A few days ago a couple of men walking beside me woke me from my trance like commuter state as I headed into the tube station on the way to work. What they said was profound. My ears caught them discussing one question, and it was just that one question I had heard before the sound of their voices disappeared – ‘What came first: language or thought?’
Ever since, this question has lingered in my mind playing itself over and over again like a broken record player. Because I don’t have an answer.
Surely we are born with thoughts and feelings which we have prior to developing language. However, at the same time I always think in words – my thoughts are silent words and sentences to myself in an internal dialogue. I use language to express and make sense of things in life in my mental forum. Yet babies, though not possessing any form of language, reach out to hold objects. They smile. They react to their environments and that certainly cannot be a thoughtless action.
4th century philosopher and theologian St Augustine considered language to be labels for already existing truths and ideas. On the other hand many centuries later, the German philosopher Willhelm von Humboldt stated that ‘The diversity of languages is not a diversity of signs and sounds but a diversity of views in the world’. Extrapolating from this idea further down the generations was Edward Sapir, a key figure in linguistics, who said, ‘No two languages are ever sufficiently similar to be considered as representing the same social reality. The worlds in which different societies live are distinct worlds, not merely the same world with different labels attached’. Sapir’s student Benjamin Whorf compared this concept to that of Einstein’s theory of physical relativity giving rise to the principle of linguistic relativity; also known as the Sapir-Whorf hypothesis.
This certainly highlights the issue seen with the translation of scripts including religious scripts. Where a script has been written in a language relevant to and reflective of its parent culture, the reader must read it with respect to that and acknowledge this very fact in an attempt to comprehend its true meaning. We see every day how interpretations stray very far from the intended communication due to a disregard for the context in which a script was revealed in. And this is probably why those with logic are beginning to learn the language (including its culture) before interpreting the script. That language acts as a key to unlocking the true depth of wisdom hidden in the text.

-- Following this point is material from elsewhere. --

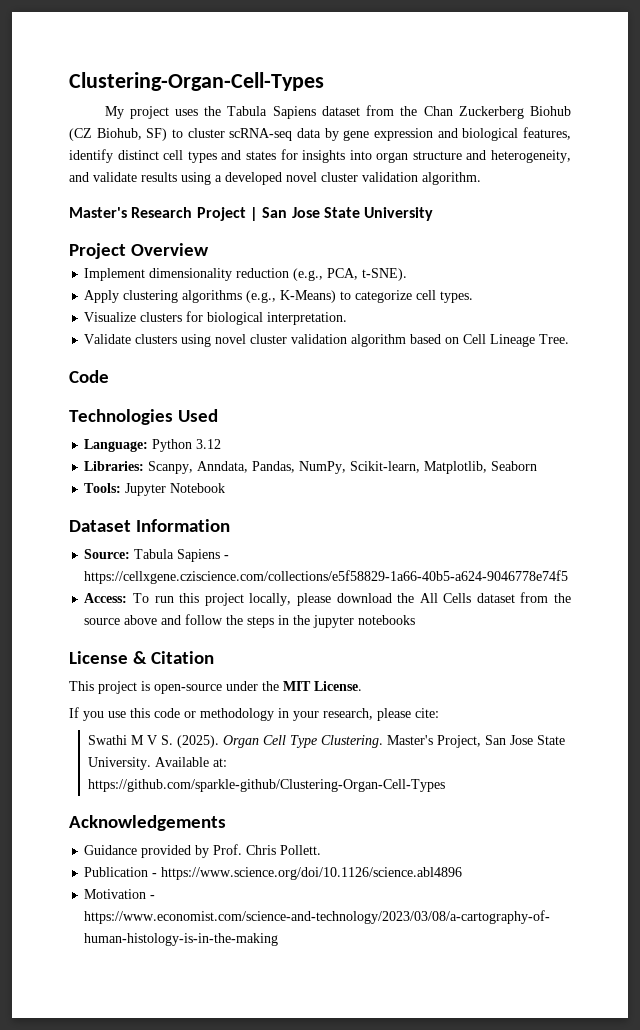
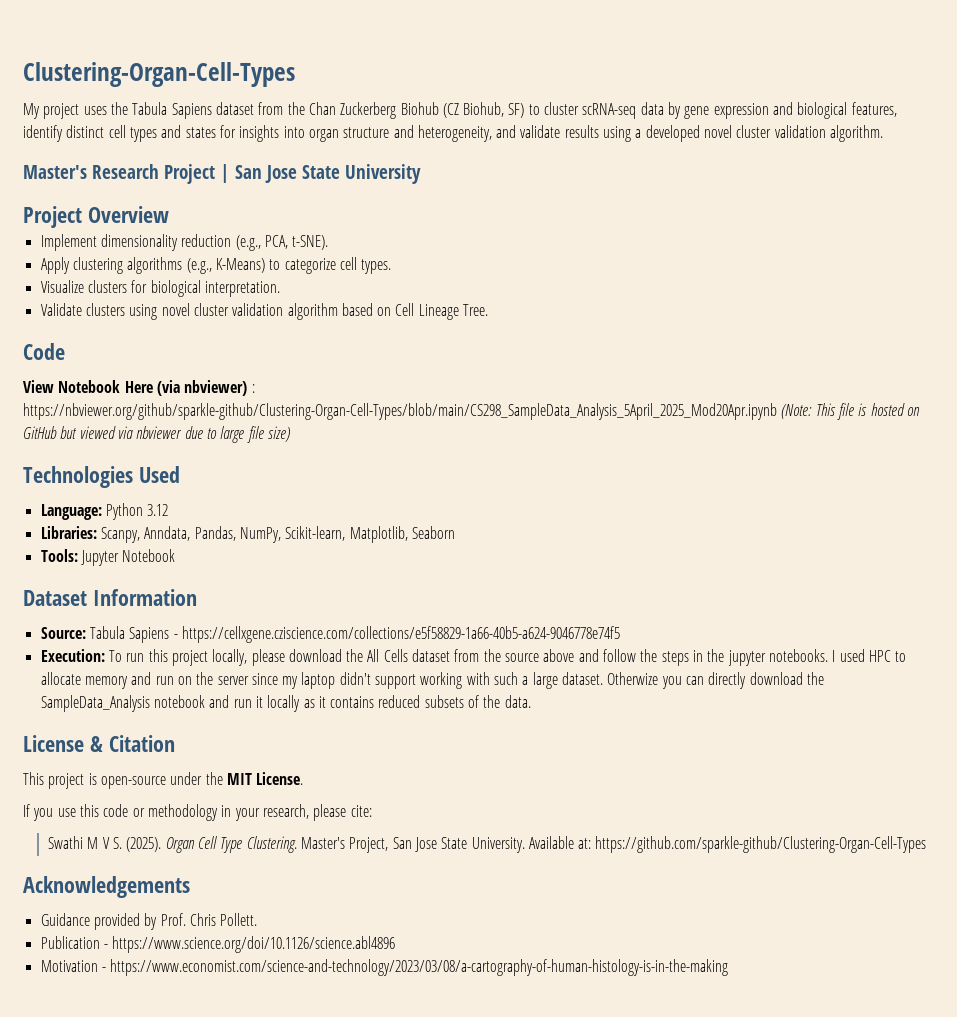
+ View Notebook Here (via nbviewer) : https://nbviewer.org/github/sparkle-github/Clustering-Organ-Cell-Types/blob/main/CS298_SampleData_Analysis_5April_2025_Mod20Apr.ipynb (Note: This file is hosted on GitHub but viewed via nbviewer due to large file size)
- Access: To run this project locally, please download the All Cells dataset from the source above and follow the steps in the jupyter notebooks
+ Execution: To run this project locally, please download the All Cells dataset from the source above and follow the steps in the jupyter notebooks. I used HPC to allocate memory and run on the server since my laptop didn't support working with such a large dataset. Otherwize you can directly download the SampleData_Analysis notebook and run it locally as it contains reduced subsets of the data.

But if we strip down to the basics and look at things simply (keep it simple stupid, always) then we can conclude the following. Or at least I conclude the following for now.
Language is a mode of thought.
Just as art is a mode of thought.
Just as movement is a mode of thought.
And language, art and movement are all expressions.
And expressions are vehicles of contemplation.
However, our exposure to these forms of expression are vital to shaping our thought capacities. That is why we see such a difference between people who read, write, paint, travel, create and people who do not. Exposing ourselves to more culture and knowledge allows us to stretch our minds thereby influencing the thoughts we manufacture in them. Of course we must not also forget that it is not about the sheer volume of knowledge we expose ourselves to but the quality. We must be careful in what we allow to determine our thoughts.
I do not think the Sapir-Whorf hypothesis answers the question as to which came first although I can certainly appreciate the points it conveys. It certainly makes sense that language enables us to envisage abstract concepts we would otherwise be unable to. Essentially, both thought and language encompass each other. And in an unknown and extraordinary way they develop simultaneously. They complete each other.